Creativity builds community at Towers and across campus

When Arts and Science student Chandler Quaile first put his mark on Vanderbilt, he did so with a handful of acrylic paint.

Quaile and fellow first-year students living in Carmichael Towers this semester came together for a special art night called “Leave your Legacy.”

Chandler Quaile and fellow students in Carmichael Towers participate in the “Leave your Legacy” art night event.

“In order to bond as a group, we did some community-building art, which I think is a really great way to go about it,” said Quaile, of Powder Springs, Georgia. “I think creative expression is the best way to get to know people.”

The students painted a large banner to fill the Towers lobby. Resident adviser Nolan Raghu, a senior computer science and math major, said he and other RAs at Towers are finding ways to unite students.

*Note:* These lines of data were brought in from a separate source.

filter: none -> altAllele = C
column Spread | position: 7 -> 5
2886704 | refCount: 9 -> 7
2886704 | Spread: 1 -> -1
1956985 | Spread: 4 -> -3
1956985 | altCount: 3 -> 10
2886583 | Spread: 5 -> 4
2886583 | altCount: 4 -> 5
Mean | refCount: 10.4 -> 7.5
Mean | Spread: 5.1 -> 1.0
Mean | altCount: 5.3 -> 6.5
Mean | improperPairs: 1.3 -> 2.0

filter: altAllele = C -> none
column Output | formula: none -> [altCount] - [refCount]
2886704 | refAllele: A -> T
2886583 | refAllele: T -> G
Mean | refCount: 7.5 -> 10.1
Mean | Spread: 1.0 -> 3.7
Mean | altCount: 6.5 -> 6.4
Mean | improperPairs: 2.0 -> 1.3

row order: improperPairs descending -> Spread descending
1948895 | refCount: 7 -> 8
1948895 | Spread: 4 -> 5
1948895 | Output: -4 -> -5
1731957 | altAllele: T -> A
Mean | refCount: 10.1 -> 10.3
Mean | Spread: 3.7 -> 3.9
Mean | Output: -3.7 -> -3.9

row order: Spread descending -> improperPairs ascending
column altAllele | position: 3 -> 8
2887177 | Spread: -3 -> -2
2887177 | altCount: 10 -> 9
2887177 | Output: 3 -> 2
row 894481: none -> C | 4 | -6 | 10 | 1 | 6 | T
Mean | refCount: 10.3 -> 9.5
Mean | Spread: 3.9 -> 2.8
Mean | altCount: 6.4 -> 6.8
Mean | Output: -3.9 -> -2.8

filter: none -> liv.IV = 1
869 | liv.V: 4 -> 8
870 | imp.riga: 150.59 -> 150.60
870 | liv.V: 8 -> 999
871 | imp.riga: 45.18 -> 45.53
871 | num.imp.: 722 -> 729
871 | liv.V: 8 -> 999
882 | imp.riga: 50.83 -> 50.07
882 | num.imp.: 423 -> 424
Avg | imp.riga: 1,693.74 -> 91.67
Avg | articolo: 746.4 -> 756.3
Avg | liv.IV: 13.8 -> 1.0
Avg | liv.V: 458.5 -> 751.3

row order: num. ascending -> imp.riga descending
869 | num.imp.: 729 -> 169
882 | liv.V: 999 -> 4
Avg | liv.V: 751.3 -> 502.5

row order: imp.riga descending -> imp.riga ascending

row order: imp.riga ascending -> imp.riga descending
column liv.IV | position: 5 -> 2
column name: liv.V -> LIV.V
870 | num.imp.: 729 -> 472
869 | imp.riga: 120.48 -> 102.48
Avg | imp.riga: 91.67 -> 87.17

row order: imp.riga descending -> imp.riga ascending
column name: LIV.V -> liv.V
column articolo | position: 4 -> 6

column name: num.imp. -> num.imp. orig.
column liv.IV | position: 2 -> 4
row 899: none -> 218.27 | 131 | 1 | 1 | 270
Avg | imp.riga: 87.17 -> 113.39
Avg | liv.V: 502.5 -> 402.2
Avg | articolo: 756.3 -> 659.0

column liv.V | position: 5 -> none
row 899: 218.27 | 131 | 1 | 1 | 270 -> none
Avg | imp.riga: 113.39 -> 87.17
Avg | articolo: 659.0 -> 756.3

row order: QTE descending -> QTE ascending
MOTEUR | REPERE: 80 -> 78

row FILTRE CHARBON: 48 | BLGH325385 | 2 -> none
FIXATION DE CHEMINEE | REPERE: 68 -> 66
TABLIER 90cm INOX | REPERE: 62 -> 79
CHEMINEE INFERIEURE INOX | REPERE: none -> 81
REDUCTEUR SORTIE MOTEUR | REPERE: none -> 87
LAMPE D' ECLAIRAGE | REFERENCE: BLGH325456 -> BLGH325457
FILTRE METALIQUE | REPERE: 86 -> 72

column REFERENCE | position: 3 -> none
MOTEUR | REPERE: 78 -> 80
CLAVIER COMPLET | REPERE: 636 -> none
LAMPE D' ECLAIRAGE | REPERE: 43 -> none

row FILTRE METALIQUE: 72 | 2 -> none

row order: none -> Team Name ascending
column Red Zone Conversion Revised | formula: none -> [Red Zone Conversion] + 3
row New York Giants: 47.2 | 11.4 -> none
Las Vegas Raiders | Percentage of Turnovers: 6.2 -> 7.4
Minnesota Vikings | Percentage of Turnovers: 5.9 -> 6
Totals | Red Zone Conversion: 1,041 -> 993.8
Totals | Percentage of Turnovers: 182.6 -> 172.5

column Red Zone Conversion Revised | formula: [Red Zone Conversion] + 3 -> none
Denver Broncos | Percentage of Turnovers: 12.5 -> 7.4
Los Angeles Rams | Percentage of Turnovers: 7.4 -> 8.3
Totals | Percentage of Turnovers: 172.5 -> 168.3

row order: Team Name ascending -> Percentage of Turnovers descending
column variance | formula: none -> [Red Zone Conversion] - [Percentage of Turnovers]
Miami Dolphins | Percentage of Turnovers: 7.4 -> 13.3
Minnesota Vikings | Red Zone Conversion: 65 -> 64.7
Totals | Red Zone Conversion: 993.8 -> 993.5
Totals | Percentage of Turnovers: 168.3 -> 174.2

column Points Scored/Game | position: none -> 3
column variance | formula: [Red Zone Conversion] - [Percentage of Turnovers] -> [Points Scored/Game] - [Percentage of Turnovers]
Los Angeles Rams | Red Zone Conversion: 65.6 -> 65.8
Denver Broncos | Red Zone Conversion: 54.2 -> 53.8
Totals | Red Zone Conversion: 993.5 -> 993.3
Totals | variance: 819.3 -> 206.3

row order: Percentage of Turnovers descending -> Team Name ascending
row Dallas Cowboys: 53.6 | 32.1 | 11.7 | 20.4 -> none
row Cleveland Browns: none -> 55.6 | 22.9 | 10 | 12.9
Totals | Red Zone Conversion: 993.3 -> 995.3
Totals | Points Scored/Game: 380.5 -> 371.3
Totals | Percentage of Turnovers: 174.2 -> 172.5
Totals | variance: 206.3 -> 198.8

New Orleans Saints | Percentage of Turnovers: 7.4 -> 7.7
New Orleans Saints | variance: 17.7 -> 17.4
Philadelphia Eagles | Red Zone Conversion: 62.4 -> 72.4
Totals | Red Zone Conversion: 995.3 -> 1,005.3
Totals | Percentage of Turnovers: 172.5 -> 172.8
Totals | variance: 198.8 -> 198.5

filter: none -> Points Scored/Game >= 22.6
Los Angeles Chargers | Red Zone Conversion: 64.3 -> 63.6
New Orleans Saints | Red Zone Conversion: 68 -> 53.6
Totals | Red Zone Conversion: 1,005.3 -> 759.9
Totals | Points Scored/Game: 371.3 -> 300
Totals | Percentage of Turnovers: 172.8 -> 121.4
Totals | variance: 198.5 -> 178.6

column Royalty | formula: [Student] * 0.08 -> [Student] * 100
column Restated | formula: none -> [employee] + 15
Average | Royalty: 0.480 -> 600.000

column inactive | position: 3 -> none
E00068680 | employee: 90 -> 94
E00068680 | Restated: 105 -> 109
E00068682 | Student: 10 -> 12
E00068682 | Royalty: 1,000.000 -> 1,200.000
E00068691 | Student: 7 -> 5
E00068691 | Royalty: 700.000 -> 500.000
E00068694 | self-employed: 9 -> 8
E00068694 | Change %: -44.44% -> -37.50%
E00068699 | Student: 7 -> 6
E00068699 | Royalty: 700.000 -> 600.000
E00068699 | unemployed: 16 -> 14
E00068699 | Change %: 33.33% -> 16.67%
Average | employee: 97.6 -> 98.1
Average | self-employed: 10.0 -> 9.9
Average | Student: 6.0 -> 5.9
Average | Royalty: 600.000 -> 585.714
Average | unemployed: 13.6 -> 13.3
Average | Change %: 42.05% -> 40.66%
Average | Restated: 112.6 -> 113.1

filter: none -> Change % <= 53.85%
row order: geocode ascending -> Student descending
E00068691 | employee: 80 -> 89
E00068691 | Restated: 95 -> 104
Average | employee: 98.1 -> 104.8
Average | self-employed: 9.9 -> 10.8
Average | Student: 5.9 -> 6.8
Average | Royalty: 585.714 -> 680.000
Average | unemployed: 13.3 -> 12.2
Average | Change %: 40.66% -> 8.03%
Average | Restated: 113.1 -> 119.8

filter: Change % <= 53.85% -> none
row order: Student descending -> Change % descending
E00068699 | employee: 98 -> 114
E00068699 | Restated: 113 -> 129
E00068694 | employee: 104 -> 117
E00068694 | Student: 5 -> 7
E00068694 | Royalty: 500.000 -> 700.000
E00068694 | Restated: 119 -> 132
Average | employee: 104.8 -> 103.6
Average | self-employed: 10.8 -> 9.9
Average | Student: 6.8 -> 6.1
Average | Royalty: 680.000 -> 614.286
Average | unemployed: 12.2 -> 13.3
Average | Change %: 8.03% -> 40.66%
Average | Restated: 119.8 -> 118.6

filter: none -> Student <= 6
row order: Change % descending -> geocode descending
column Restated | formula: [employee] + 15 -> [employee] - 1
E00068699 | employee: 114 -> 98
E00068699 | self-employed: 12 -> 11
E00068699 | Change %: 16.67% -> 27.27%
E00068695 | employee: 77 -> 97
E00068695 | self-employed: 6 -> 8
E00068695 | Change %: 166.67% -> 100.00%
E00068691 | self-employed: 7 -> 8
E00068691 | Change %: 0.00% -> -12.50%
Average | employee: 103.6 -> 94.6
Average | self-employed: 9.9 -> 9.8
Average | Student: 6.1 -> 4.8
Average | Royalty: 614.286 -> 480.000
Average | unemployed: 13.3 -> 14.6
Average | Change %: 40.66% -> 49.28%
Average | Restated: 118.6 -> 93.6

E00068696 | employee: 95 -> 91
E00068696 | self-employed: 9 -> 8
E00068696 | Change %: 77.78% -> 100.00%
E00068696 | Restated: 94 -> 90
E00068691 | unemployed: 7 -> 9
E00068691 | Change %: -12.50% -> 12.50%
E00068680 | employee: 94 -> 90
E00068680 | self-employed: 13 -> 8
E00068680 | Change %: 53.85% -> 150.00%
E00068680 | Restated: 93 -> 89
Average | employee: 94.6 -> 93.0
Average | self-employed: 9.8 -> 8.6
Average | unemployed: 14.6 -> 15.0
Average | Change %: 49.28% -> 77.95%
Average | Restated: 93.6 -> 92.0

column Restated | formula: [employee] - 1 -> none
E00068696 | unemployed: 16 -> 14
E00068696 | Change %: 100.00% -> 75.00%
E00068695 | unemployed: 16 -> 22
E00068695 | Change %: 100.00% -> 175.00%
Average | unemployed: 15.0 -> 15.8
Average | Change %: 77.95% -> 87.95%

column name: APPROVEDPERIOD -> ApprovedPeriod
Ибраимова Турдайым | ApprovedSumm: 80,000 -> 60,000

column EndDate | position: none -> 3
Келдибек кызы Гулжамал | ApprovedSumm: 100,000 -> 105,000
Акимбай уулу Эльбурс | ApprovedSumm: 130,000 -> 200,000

“My freshman year, we all made these big murals in front of our Commons houses,” Raghu said. “I thought it would be nice to tie in with that really cool experience that I had.”

Other residential communities are also using arts and crafts to bring students together. Residents at E. Bronson Ingram College recently held an online watercolor night, and students can take part in a weekly “Cut the Craft” get-together at The Commons Center to de-stress and make something fun.

A Bronson Break art project saw students making watercolor-style fall trees using “bleeding” tissue paper and Sharpies. Students picked up packets of supplies in the lobby prior to the event.

Raghu said no matter the activity, the faculty heads of house and staff recognize the difficulties students may be having with the pandemic and want them to feel comfortable expressing their true feelings about the situation.

“One of the things that really helped me with my floor is being transparent about the state of COVID-19 and how we’re all dealing with it,” he said. “My freshman experience didn’t include a pandemic, so I’m going through this right with them. I’m actually proud of them because they’ve done a really good job building community through a kind of adversity.”